In the entries that follow, count each line containing "center" and state the total, nothing more.
------------------------
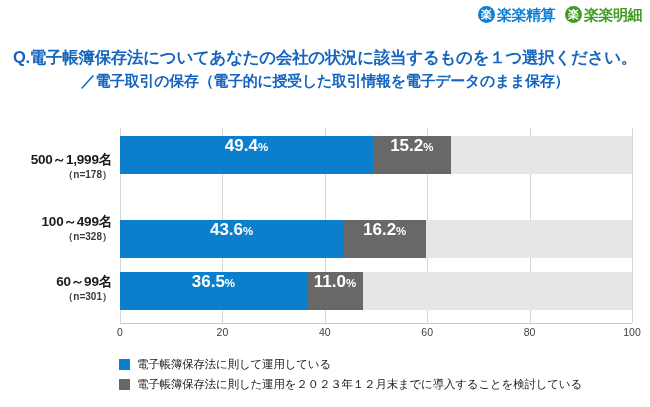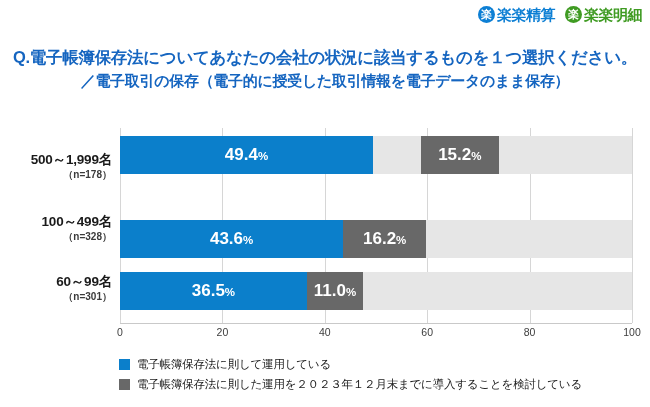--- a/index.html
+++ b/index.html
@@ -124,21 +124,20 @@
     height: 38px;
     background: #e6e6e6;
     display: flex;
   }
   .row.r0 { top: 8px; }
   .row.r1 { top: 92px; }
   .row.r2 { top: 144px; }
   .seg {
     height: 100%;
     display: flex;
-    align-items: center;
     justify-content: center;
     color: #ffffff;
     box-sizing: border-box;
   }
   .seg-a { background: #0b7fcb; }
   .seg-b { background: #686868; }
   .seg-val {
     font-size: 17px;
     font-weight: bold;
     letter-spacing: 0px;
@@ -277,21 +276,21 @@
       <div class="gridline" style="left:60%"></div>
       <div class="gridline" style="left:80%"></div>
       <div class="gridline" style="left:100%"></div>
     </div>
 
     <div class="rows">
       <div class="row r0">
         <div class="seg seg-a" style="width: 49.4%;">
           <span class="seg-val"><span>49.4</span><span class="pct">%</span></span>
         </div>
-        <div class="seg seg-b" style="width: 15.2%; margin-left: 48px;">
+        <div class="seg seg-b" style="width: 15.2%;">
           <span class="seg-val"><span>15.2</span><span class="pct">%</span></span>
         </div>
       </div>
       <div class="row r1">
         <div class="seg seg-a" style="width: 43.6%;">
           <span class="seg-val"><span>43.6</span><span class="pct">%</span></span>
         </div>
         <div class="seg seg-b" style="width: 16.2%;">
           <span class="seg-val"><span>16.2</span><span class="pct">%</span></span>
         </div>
------------------------
Task solution: 2